Personal information
- Date of birth: 18 April 2010 (age 16)
- Place of birth: Paisley, Scotland
- Height: 1.84 m (6 ft 0 in)
- Position: Defender (Left-Back)

Team information
- Current team: Rangers
- Number: 82

Youth career
- Gleniffer Thistle
- Rangers

Senior career*
- Years: Team / Apps / (Gls)
- 2026–: Rangers / 1 / (0)

International career^{‡}
- 2024–2025: Scotland U15 / 5 / (0)

= Ashton Scally =

Scottish footballer (born 2010

Ashton Scally (born 18 April 2010) is a Scottish professional footballer who plays as a defender for Rangers.

==Early life==
Scally was born on 18 April 2010. Born in Paisley, Scotland, he is the son of former Scottish footballer Neil Scally now a football coach at Clyde.

==Club career==
As a youth player, Scally joined the youth academy of Gleniffer Thistle.

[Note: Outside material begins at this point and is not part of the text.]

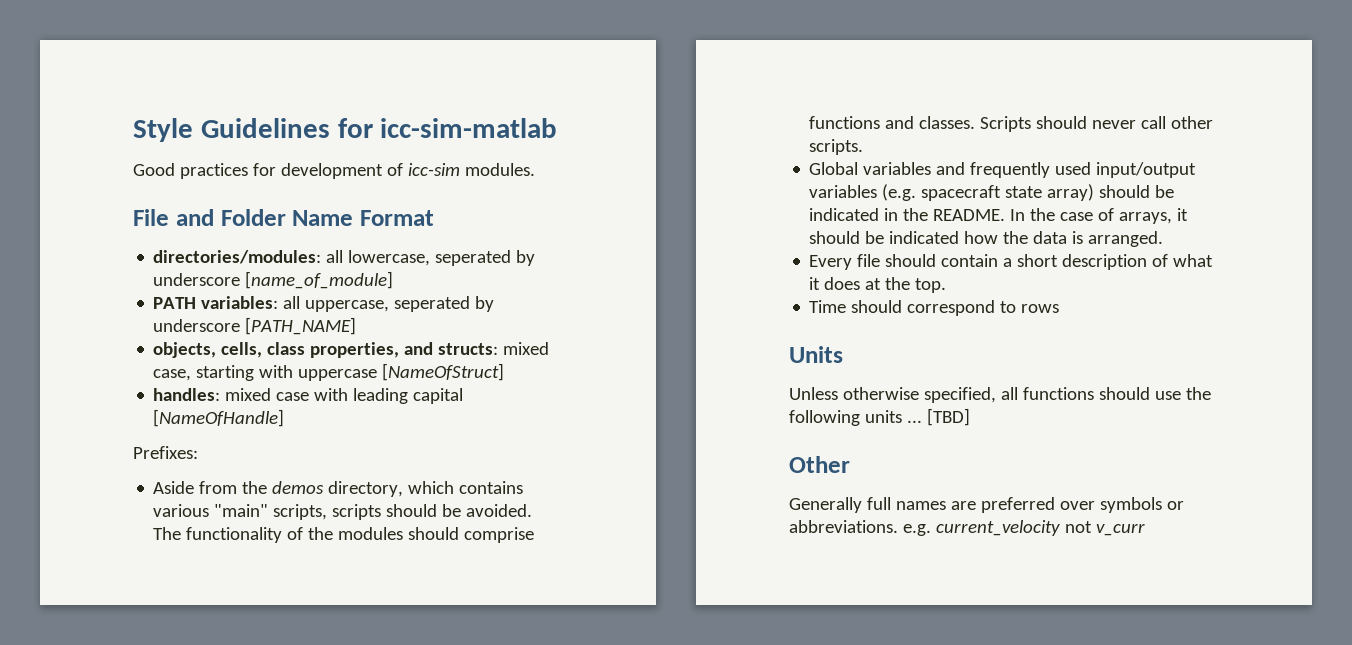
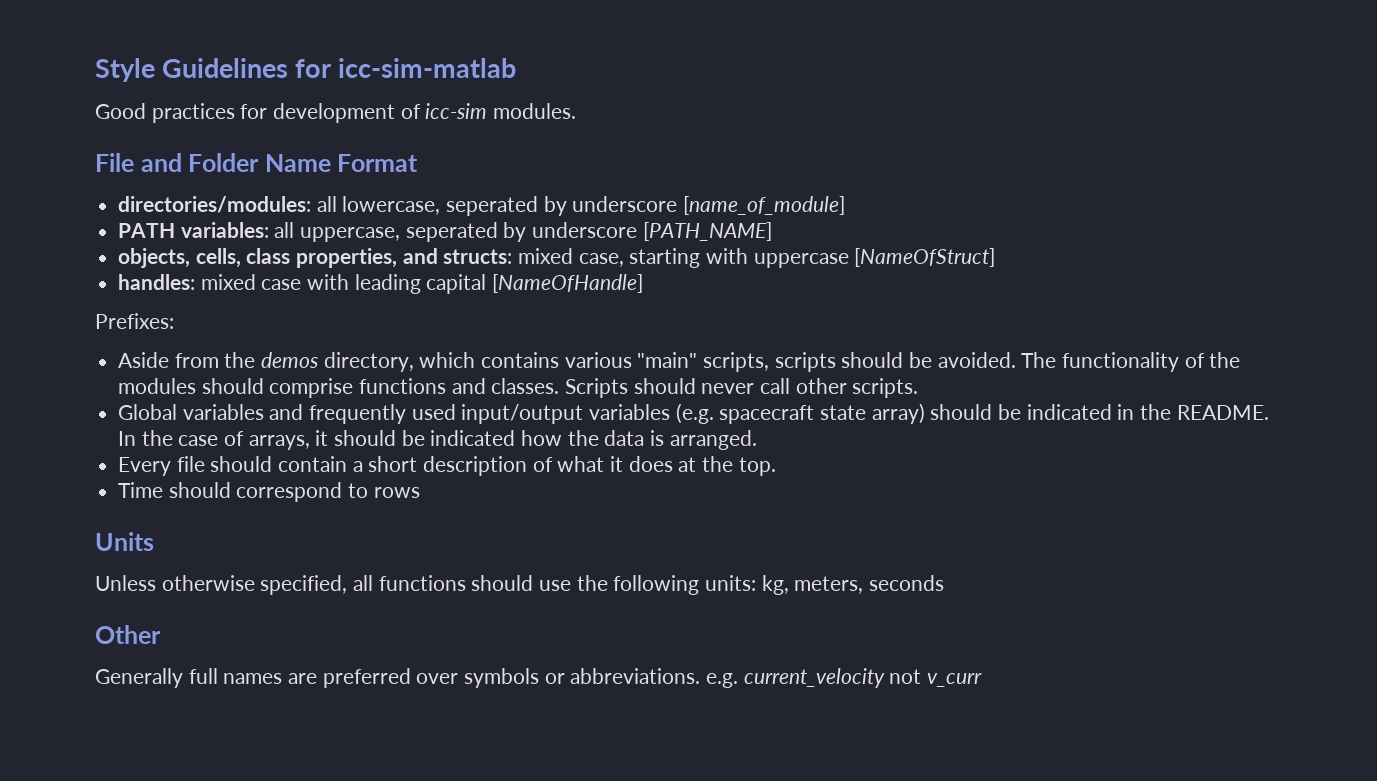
[864,408,970,426] units ... [TBD] -> [705,575,945,595] units: kg, meters, seconds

Following his stint there, he joined the youth academy of Rangers. He is one of several prospects developed through the Rangers Academy's integration with Boclair Academy. This programme provides a full-time environment where young players train daily at the Rangers Training Centre while completing their secondary education and a pathway to pro as the school serves as a primary academic base for the club's "schoolboy" contract players, helping them transition into full-time professional football upon turning 16.

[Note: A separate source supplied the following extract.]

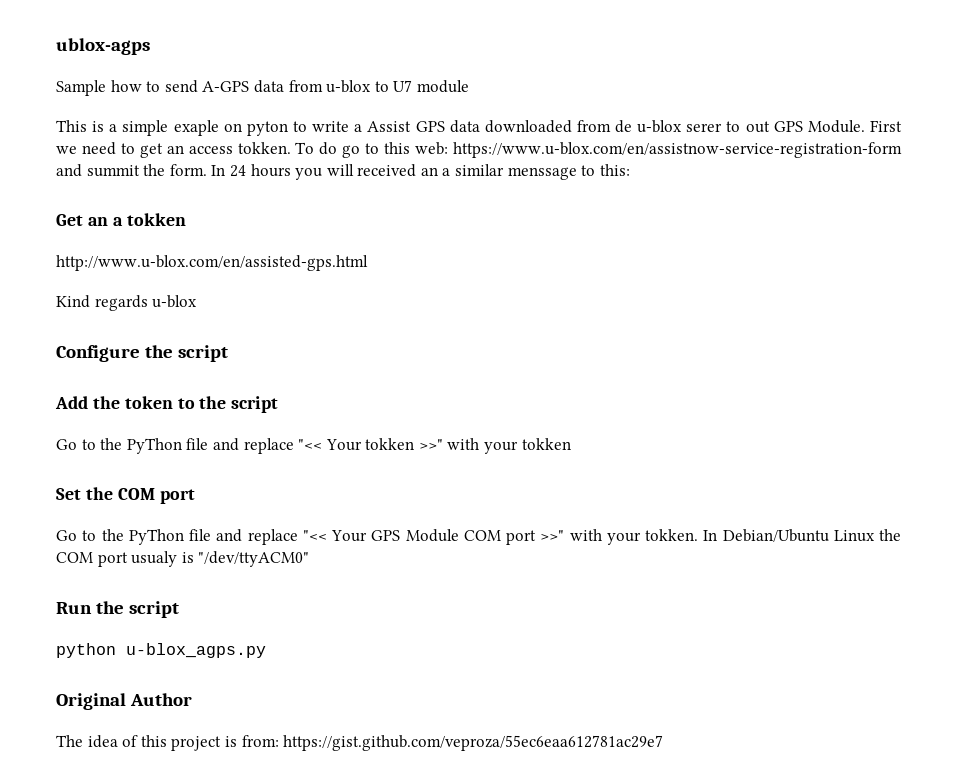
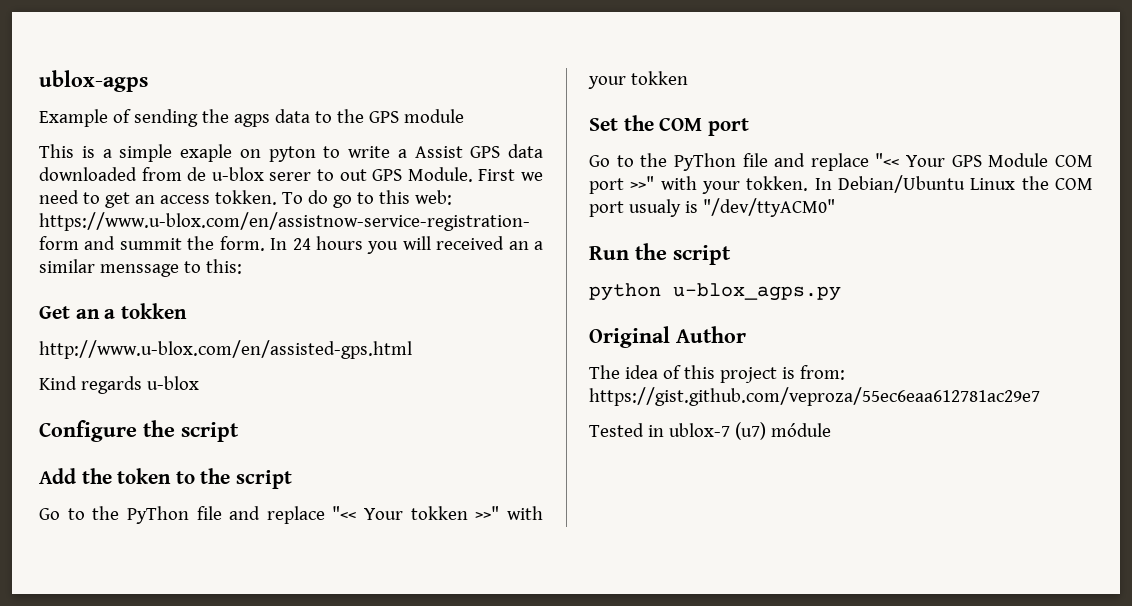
[56,80,413,96] Sample how to send A-GPS data from u‑blox to U7 -> [39,109,399,127] Example of sending the agps data to the GPS
(664, 743) none -> [589,422,831,440] // Tested in ublox-7 (u7) módule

Rangers manager Danny Röhl expressed his disappointed at being unable to play Scally and his teammate Kyle Glasgow in a Scottish Cup fixture against Annan Athletic in January 2026 due to SFA age-related regulations, even though they had featured for Rangers B earlier in the season. While Scally and Glasgow had featured in development and Challenge Cup fixtures, the SFA’s regulations prevented them from taking part in senior competitive matches in the Scottish Premiership, Scottish League Cup and Scottish Cup until they turned 16.

He signed his first professional contract on 21 April 2026, saying that he was 'happy to put pen to paper and excited to see what the future beholds.' He joined the first-team on a warm-weather training camp in Spain alongside goalkeeper Rydnn McGuire. He later said that it was a 'good opportunity away with the first team.'

Scally made his Rangers debut on 16 May 2025 against Falkirk in the Scottish Premiership at the age of 16 years and 28 days, becoming the youngest ever league debutant for Rangers, surpassing Bailey Rice's record of 16 years and 137 days. He came on as a 80th minute substitute for Tuur Rommens, along with fellow academy teammates Aiden McCallion and Zebedee Lawson. He said after the game that it was a 'surreal experience' and there was 'hopefully more to come.' He also mentioned 'what a 24 hours it's been' referencing the fact that he had won both the CAS Elite U17 and U19 League titles just the day before, lifting them at Ibrox.

==International career==
Scally is a Scotland youth international. On 29 September 2024, he debuted for the Scotland national under-15 football team during a 1–1 away friendly draw with the Greece national under-15 football team.